Abstract

Multidrug-resistant Pseudomonas aeruginosa (MDRP) is becoming a serious problem in hospitals, especially in patients on ventilators. Recent data demonstrate that colistin may be effective for these patients, although limited in vitro and in vivo data are available. Our aim was to identify further characteristics of colistin for the therapy of pneumonia caused by MDRP. The effects of colistin on clinical strains of MDRP were examined by susceptibility test, time-kill assay, lipopolysaccharide (LPS)-blocking assay and a mouse pneumonia model, alone or in combination with other antibiotics. For the pneumonia model, mice were intranasally infected with bacteria and kept in hyperoxic conditions to mimic ventilator-associated pneumonia. As a single agent, colistin exhibited the strongest activity of the antimicrobial agents tested. In combination, maximum synergy was observed with colistin plus rifampicin. As expected, co-incubation of bacterial culture supernatants with colistin significantly reduced LPS activities with an associated decrease in cellular cytotoxicity.

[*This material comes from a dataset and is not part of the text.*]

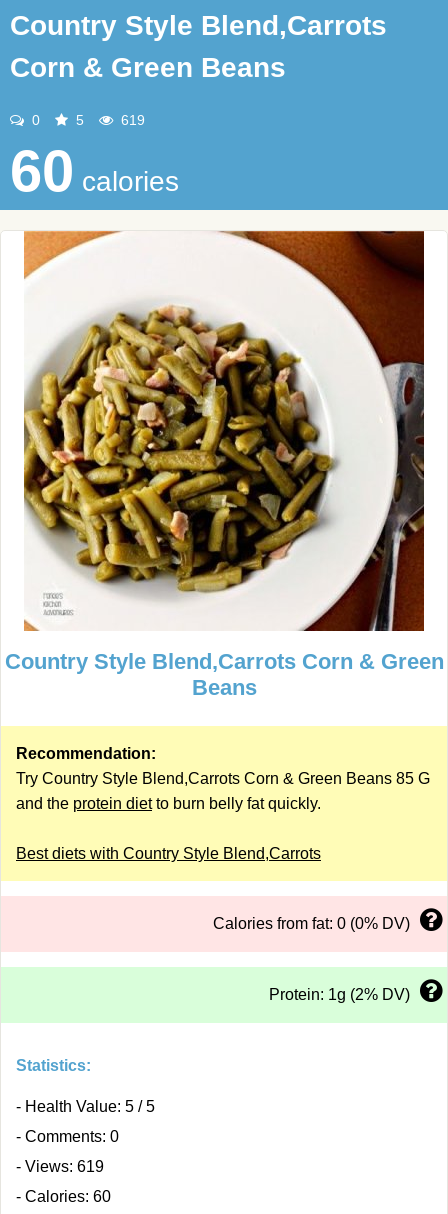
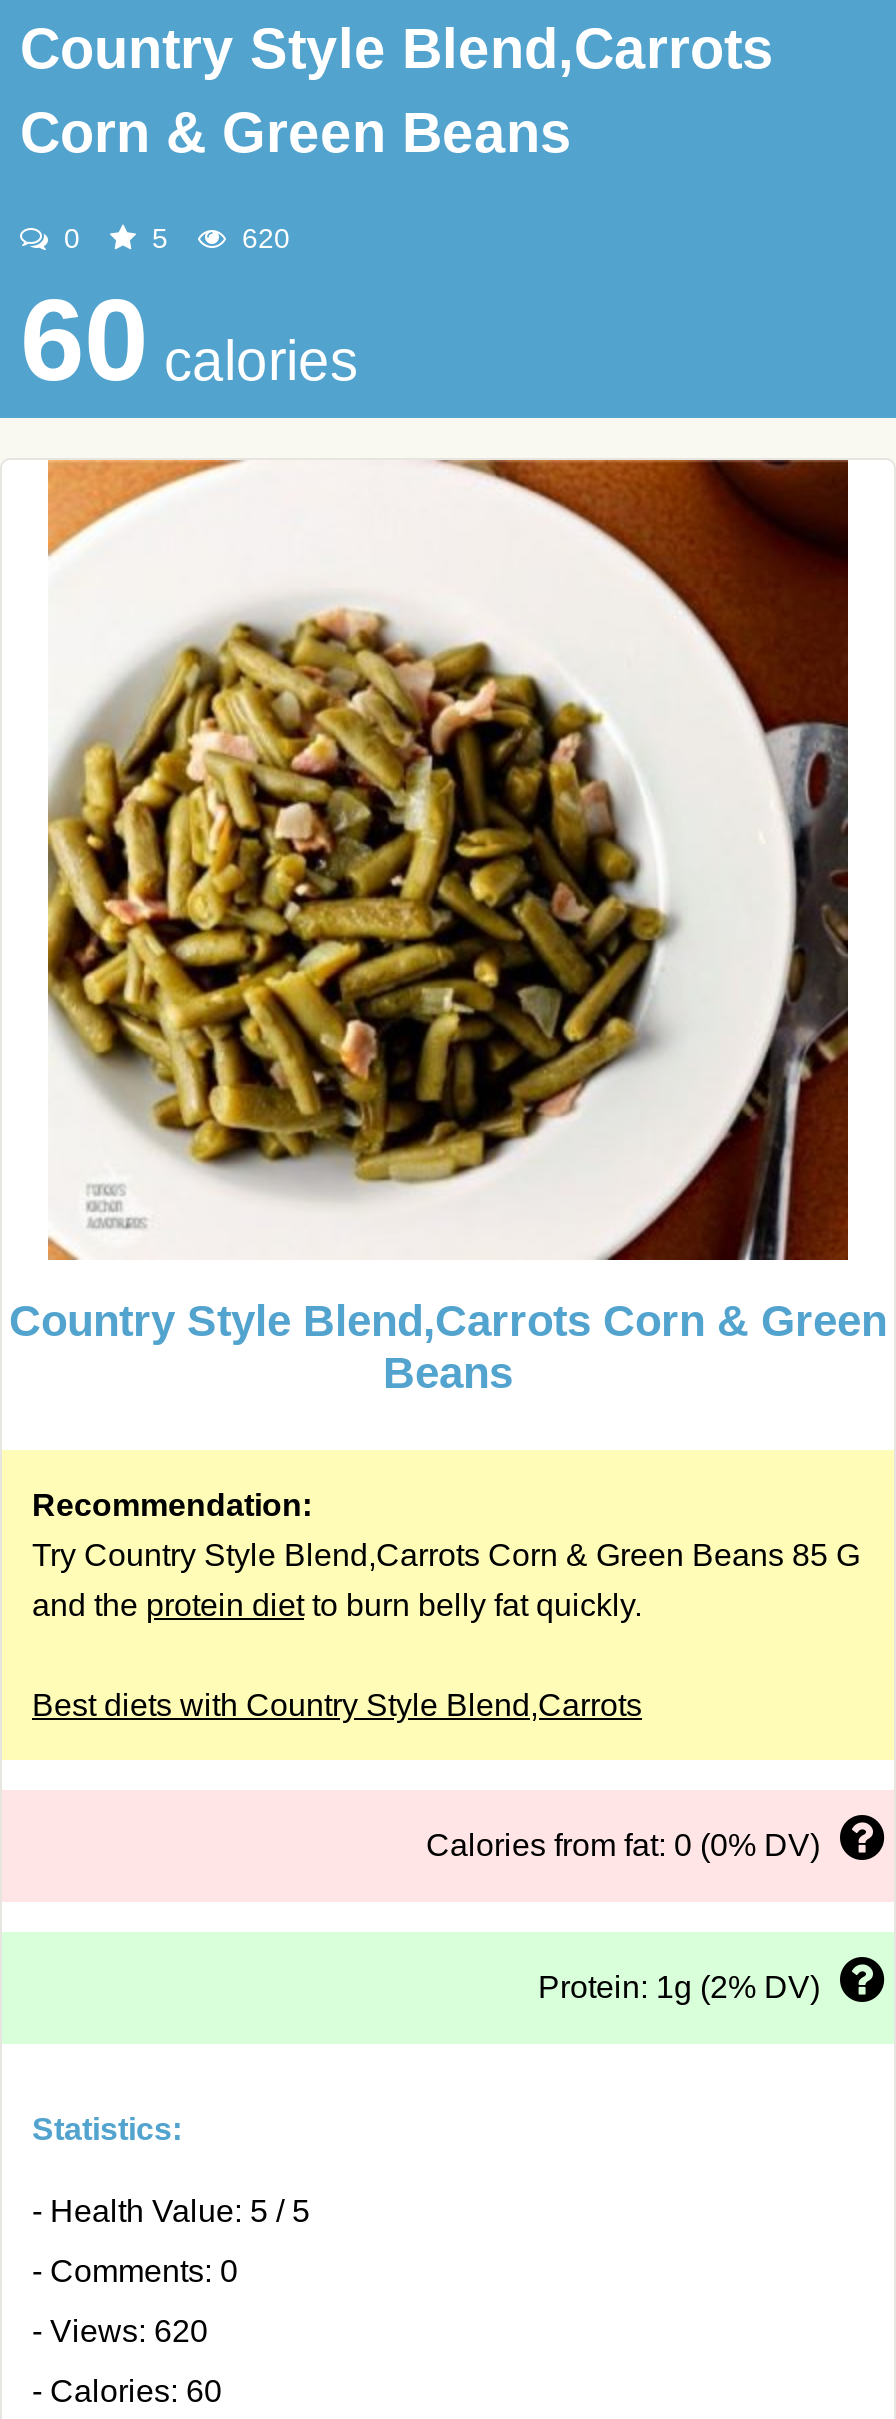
- 619
+ 620

- - Views: 619
+ - Views: 620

In the pneumonia model, intranasal, but not intravenous, colistin combined with rifampicin produced maximum survival protection. Pharmacokinetic analysis of colistin demonstrated the superiority of intranasal administration, judging from the compartmentalized high concentration and the long half-life in the lungs. Moreover, colistin therapy significantly decreased both production of inflammatory cytokines and LPS activity, even at a dose effecting no change in the bacterial burden in the lung. These data strongly suggest that colistin may be an important option for combination therapy against critical MDRP infections. For pneumonia especially, intranasal colistin with rifampicin may be beneficial not only for synergistic antibacterial activity, but also for blocking LPS.